Join us and our special guest Sunday, February 13, 11:00 am Pst! Director and producer Arne Birkenstock will attend our virtual conversation. There are a lot of topics to discuss and we will receive feedback on first hand. Kino! Film Salon is a monthly online discussion of a German film.
Please RSVP at https://bit.ly/kinorsvpbeltracchi and the Zoom link will be emailed to you 24 hours before the event. Please don’t share this link directly (but do encourage your friends to RSVP!); our capacity is limited and admission will be on a first-come-first-served basis.
For nearly 40 years, Wolfgang Beltracchi fooled the international art world and was responsible for the biggest art forgery scandal of the postwar era. An expert in art history, theory and painting techniques, he tracked down the gaps in the oeuvres of great artists — Max Ernst, Fernand Leger, Heinrich Campendonk, Andre Derain and Max Pechstein, above all — and filled them with his own works. He and his wife Helene would then introduce them to the art world as originals.
What makes these forgeries truly one-of-a-kind is that they are never mere copies of once-existing paintings, but products of Beltracchi’s imagination, works “in the style of” famous early 20th-century artists. With his forgeries, he fooled renowned experts, curators and art dealers. The auctioneers Sotheby’s and Christie’s were hoodwinked, just like Hollywood star Steve Martin and other collectors throughout the world.
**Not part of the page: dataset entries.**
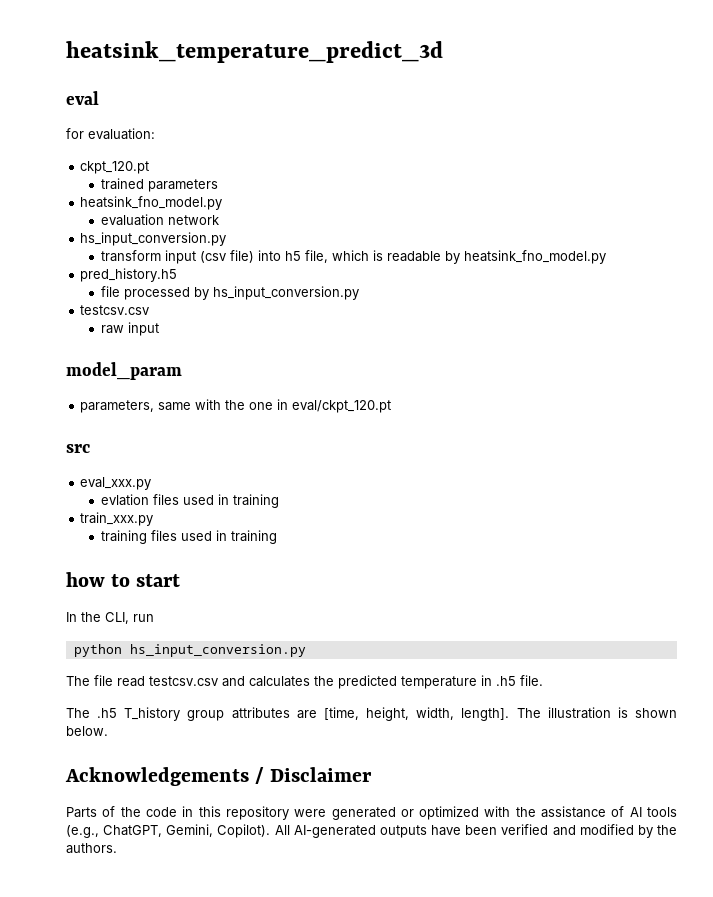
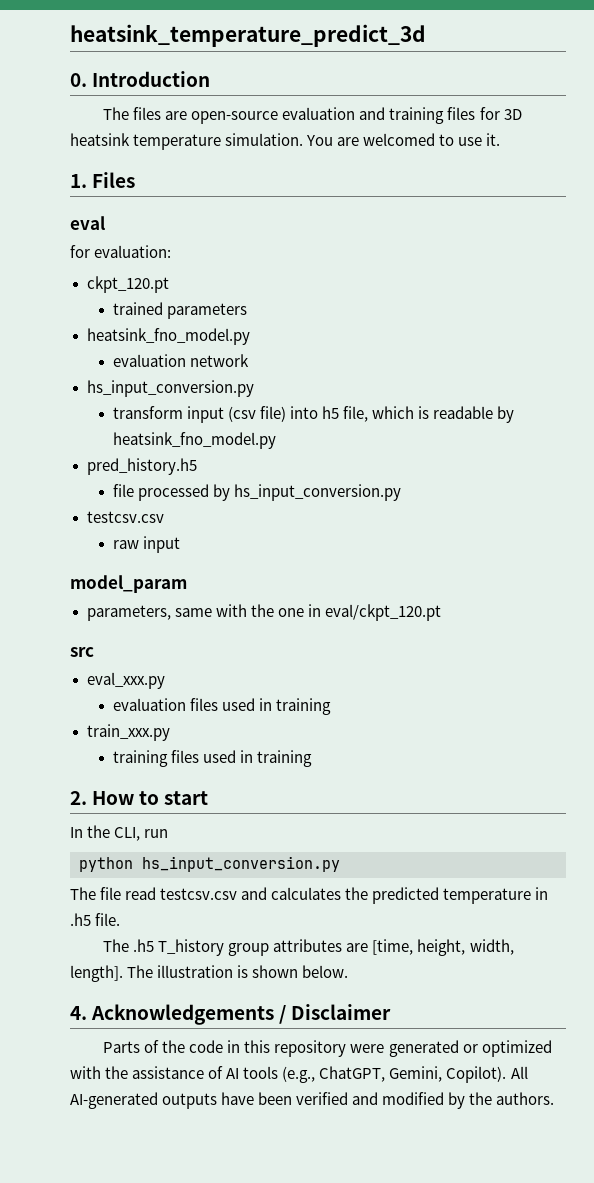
+ 0. Introduction
+ The files are open-source evaluation and training files for 3D heatsink temperature simulation. You are welcomed to use it.
+ 1. Files
- evlation files used in training
+ evaluation files used in training
- how to start
+ 2. How to start
- Acknowledgements / Disclaimer
+ 4. Acknowledgements / Disclaimer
Winner of Best Documentary at the German Film Awards.
✭ ✭ ✭ ✭ Read critic reviews
Watch the trailer here.
1. We watched Run Lola Run and cheered for the protagonist, an enabler of her boyfriend drug dealer. Do you also cheer for Wolfgang and Helene Beltracchi?
2. What made this caper so attractive to the audience?
3. Why do you think it won the German Prize for Best Documentary?
4. Why do you think they emphasized Max Ernst and his “genius” so much?
5. What do you think of Helene and their marriage? She mentions how they met and what she heard about his “profession” and we see their dynamic…what else do you think might or might not be mentioned about their marriage. He makes a comment about giving her a life of adventure.
6. Was this a victimless crime?
7. What do you think about Helene’s stating the dealers were happy to have art to sell
8. What do you think of the art dealer’s comment that his clients lost no money because they all benefitted from the forced sale of Beltracchi’s real estate.
9. Do you resonate with the thrill of lying and getting away with it?
10. Was their punishment commensurate with their crime?
11. What do you make of their current life?
12. This was Arne Birkentock’s third doc. He is now on his 13th. What do you think might have attracted Arne Birkenstock to make this doc?
1. 2021-Vienna Calling (Documentary) (producer) (post-production)
2. 2020 — The New Gospel (producer)
3. 2019 - Just Another Day in Paradise (Documentary) (co-producer)
4. 2019 — Sunset Over Mulholland Drive (Documentary) (producer)
5. 2018 — Dreamaway (Documentary) (co-producer)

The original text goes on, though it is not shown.